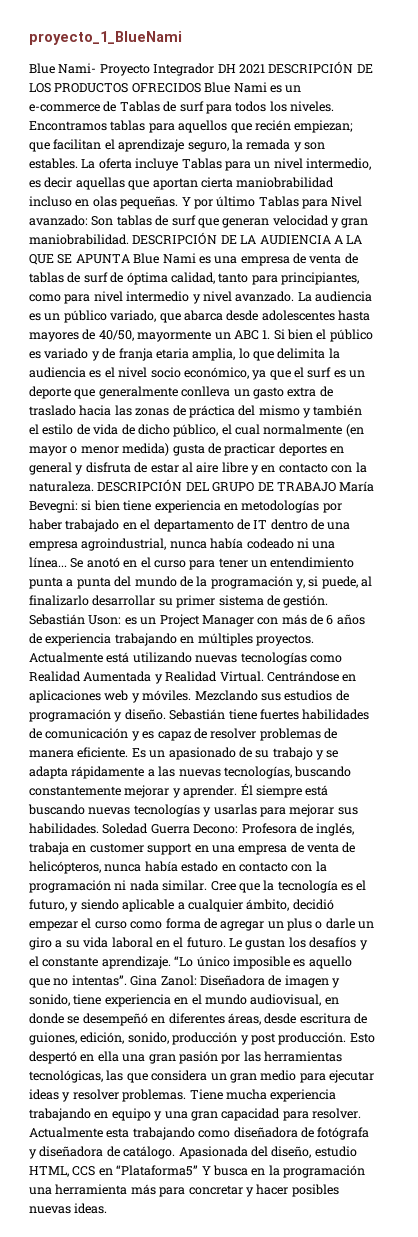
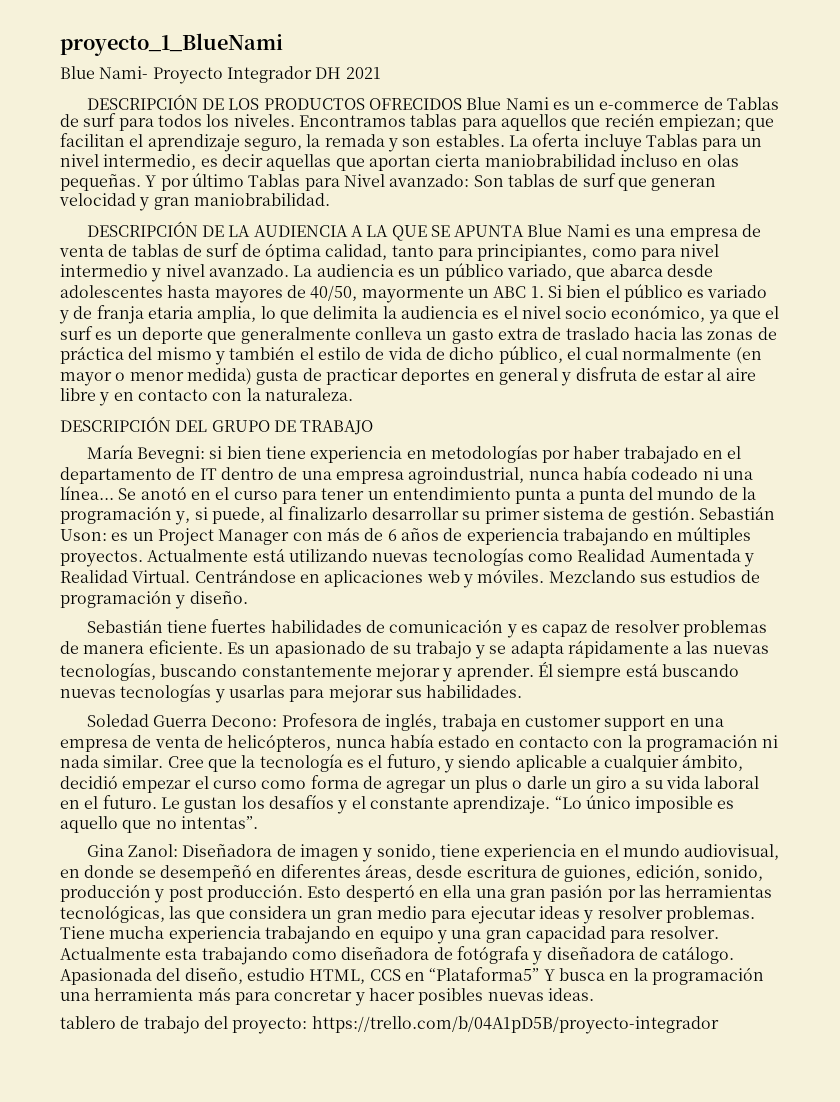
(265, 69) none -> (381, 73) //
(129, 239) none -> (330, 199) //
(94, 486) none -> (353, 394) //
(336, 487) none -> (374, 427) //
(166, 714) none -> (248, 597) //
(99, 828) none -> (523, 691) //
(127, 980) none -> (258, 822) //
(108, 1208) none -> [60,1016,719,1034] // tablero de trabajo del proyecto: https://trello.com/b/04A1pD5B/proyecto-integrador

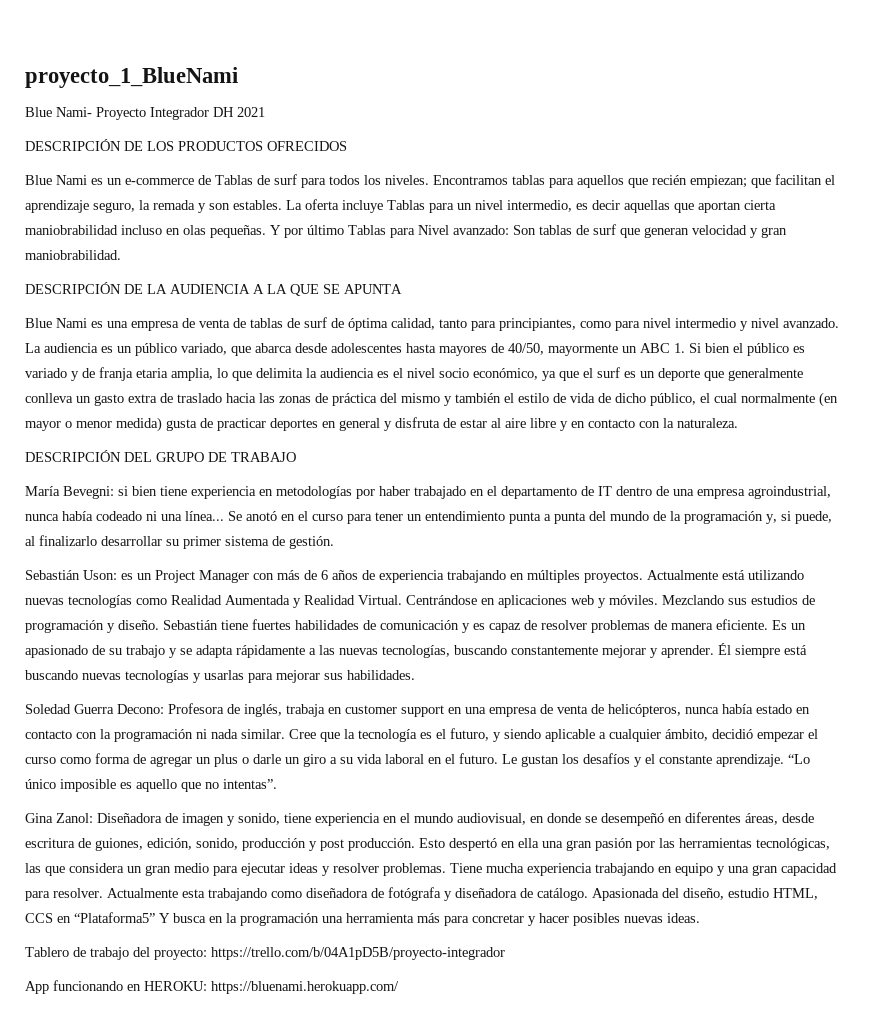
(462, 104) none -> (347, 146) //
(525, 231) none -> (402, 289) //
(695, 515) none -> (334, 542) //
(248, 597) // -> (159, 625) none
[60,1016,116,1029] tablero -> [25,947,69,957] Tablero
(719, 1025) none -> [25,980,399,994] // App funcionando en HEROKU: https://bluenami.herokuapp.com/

● Exercise description
Your response must reproduce every line of the data exactly, with images omitted.

● Answer to this task
(265, 69) none -> (381, 73) //
(129, 239) none -> (330, 199) //
(94, 486) none -> (353, 394) //
(336, 487) none -> (374, 427) //
(166, 714) none -> (248, 597) //
(99, 828) none -> (523, 691) //
(127, 980) none -> (258, 822) //
(108, 1208) none -> [60,1016,719,1034] // tablero de trabajo del proyecto: https://trello.com/b/04A1pD5B/proyecto-integrador

(462, 104) none -> (347, 146) //
(525, 231) none -> (402, 289) //
(695, 515) none -> (334, 542) //
(248, 597) // -> (159, 625) none
[60,1016,116,1029] tablero -> [25,947,69,957] Tablero
(719, 1025) none -> [25,980,399,994] // App funcionando en HEROKU: https://bluenami.herokuapp.com/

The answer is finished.